Published by Celestial Arts)


Chromium has become a subject of much interest in recent years, and we continue to learn more about it. Chromium was long thought to be a toxic mineral until it was discovered in 1957 to be the essential part of glucose tolerance factor (GTF). GTF (and thus chromium) is a vital molecule in regulating carbohydrate metabolism by enhancing insulin function for proper use of glucose in the body. GTF is composed of one chromium molecule in the trivalent state (a +3 charge), two niacin molecules, and three amino acids-glycine, cysteine, and glutamic acid.

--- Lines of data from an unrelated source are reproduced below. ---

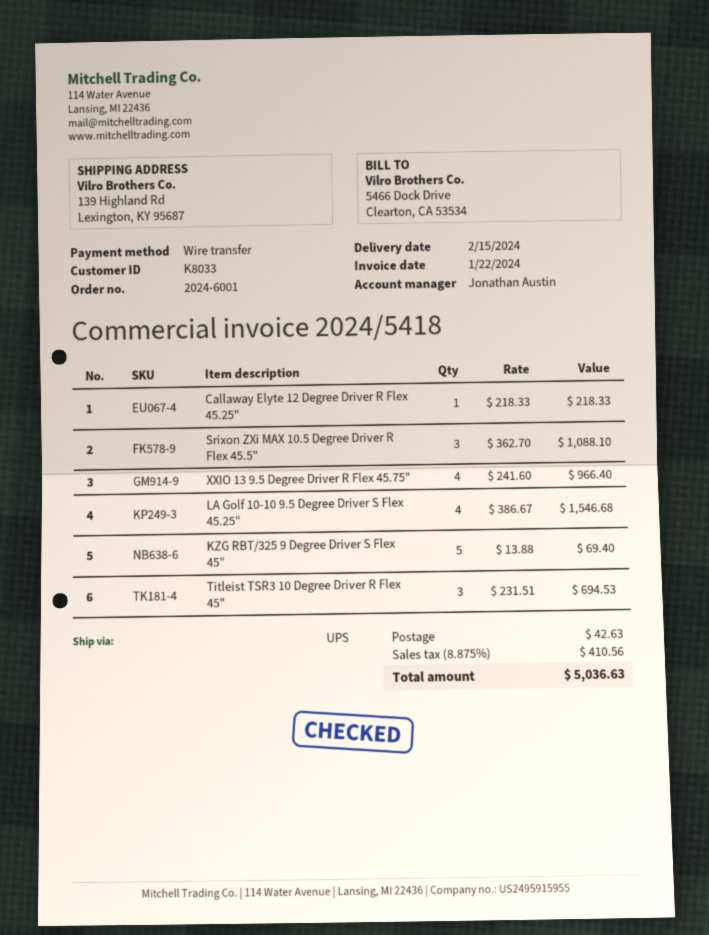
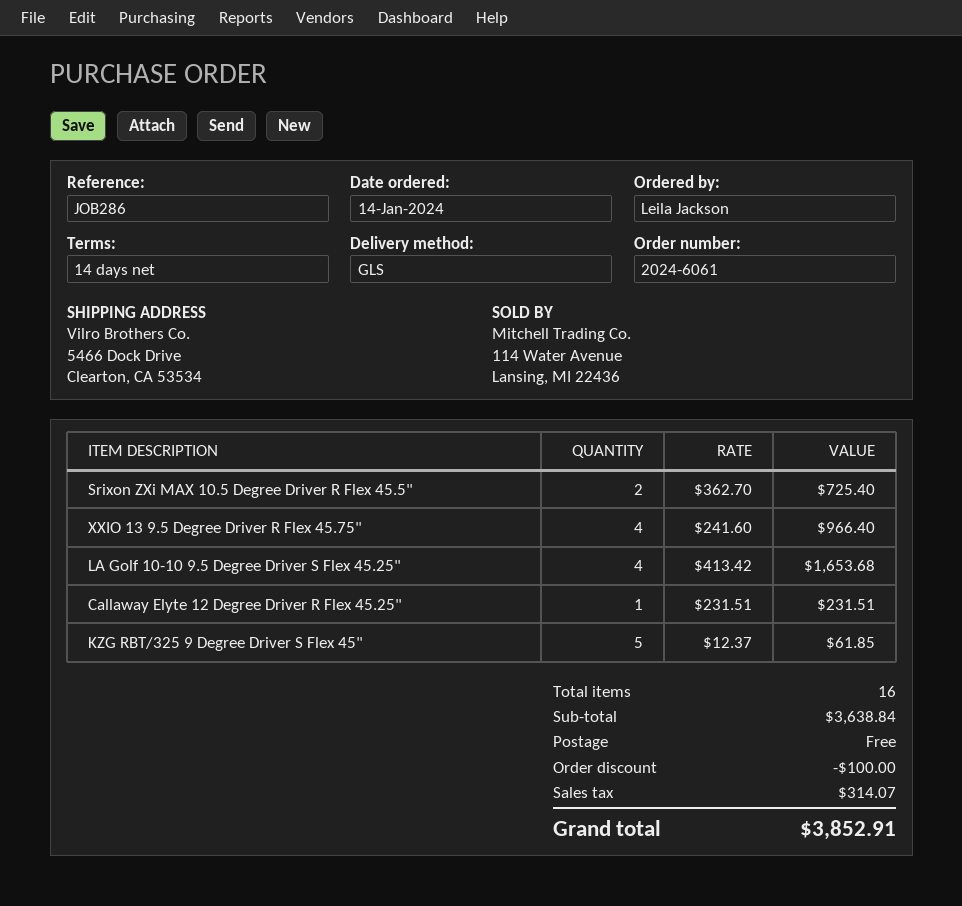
order number: 2024-6001 -> 2024-6061
shipping method: UPS -> GLS
ship to: 139 Highland Rd, Lexington, KY 95687 -> 5466 Dock Drive, Clearton, CA 53534
Callaway Elyte 12 Degree Driver R Flex 45.25": 1 x 218.33 = 218.33 -> 1 x 231.51 = 231.51
Srixon ZXi MAX 10.5 Degree Driver R Flex 45.5": 3 x 362.70 = 1088.10 -> 2 x 362.70 = 725.40
LA Golf 10-10 9.5 Degree Driver S Flex 45.25": 4 x 386.67 = 1546.68 -> 4 x 413.42 = 1653.68
KZG RBT/325 9 Degree Driver S Flex 45": 5 x 13.88 = 69.40 -> 5 x 12.37 = 61.85
Titleist TSR3 10 Degree Driver R Flex 45": 3 x 231.51 = 694.53 -> none
discount: none -> 100.00
shipping: 42.63 -> 0.00
tax: 410.56 -> 314.07
total: 5036.63 -> 3852.91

Trivalent chromium is the biologically active form. Hexavalent chromium (+6) is fairly unstable and is potentially toxic in the body. Chromium is not found in nature as a free metal, so it must be reduced to its elemental form to make the "chrome" used in the auto industry. This form, however, is not available to the body, so we cannot meet our daily chromium needs by sucking on car bumpers. The chromium in the blood is in the organic active form in the trivalent state, as part of GTF or carried with a beta-globulin protein.

Chromium is really considered an "ultra-trace" mineral, since it is needed in such small quantities to perform its essential functions. The blood contains about 20 parts per billion (ppb), a fraction of a microgram. Even though it is in such small concentrations, this mineral is important to health. There are about 6 mg. of chromium stored in the bodies of people who live in the United States; tissue levels of people in other countries are usually higher, and those higher levels tend to be associated with a lower incidence of diabetes and atherosclerosis. There is less hardening of the arteries in people of Asian countries, who it is estimated have five times higher chromium tissue levels than Americans. People of Near Eastern countries who have about four times the average U.S. levels and African people who have twice our chromium levels seem to experience less diabetes than Americans. These higher tissue levels of chromium are due primarily to better soil supplies and a less refined diet. Chromium may be only one of the factors accounting for the differences in rates of diabetes and atherosclerosis between cultures, but it is probably a major one.

Chromium is a difficult mineral to absorb. Figures range from 0.5-3 percent absorption for the inorganic chromium salts often found in food. The organic complexes of chromium, such as GTF, are absorbed better, at about 10-20 percent. The kidneys clear any excess from the blood, while much of chromium intake is eliminated through the feces. This mineral is stored in many parts of the body, including the skin, fat, brain, muscles, spleen, kidneys, and testes.

Tissue levels of chromium tend to decrease with age, which may be a factor in the increase of adult-onset diabetes, a disease whose incidence has risen more than sixfold in the past 50 years. This increase may mirror the loss of chromium from our diets because of soil deficiency and the refinement of foods. Much of the chromium in whole grains and sugarcane is lost in making refined flour (40 percent loss) and white sugar (93 percent loss). In addition, there is some evidence that refined flour and sugar deplete even more chromium from the body. Reduced absorption related to aging, diets that are stressful to the digestive system, and the modern refined diet all contribute to chromium deficiency. Higher fat intake also may inhibit chromium absorption. If chromium is as important as we think it is to blood sugar metabolism, its deficiency may be in part responsible, along with the refined and processed diet, for the third leading cause of death (more than 300,000 yearly) in this country, diabetes mellitus, and this figure does not reflect other deaths that may be related to chromium deficiency, since high blood sugar levels seen in diabetes also increase the progression of atherosclerosis and cardiovascular disease, our number one killer. Diagnosing and treating chromium deficiency is simple and should be done as early as possible, as it is much easier to prevent diabetes than to treat it.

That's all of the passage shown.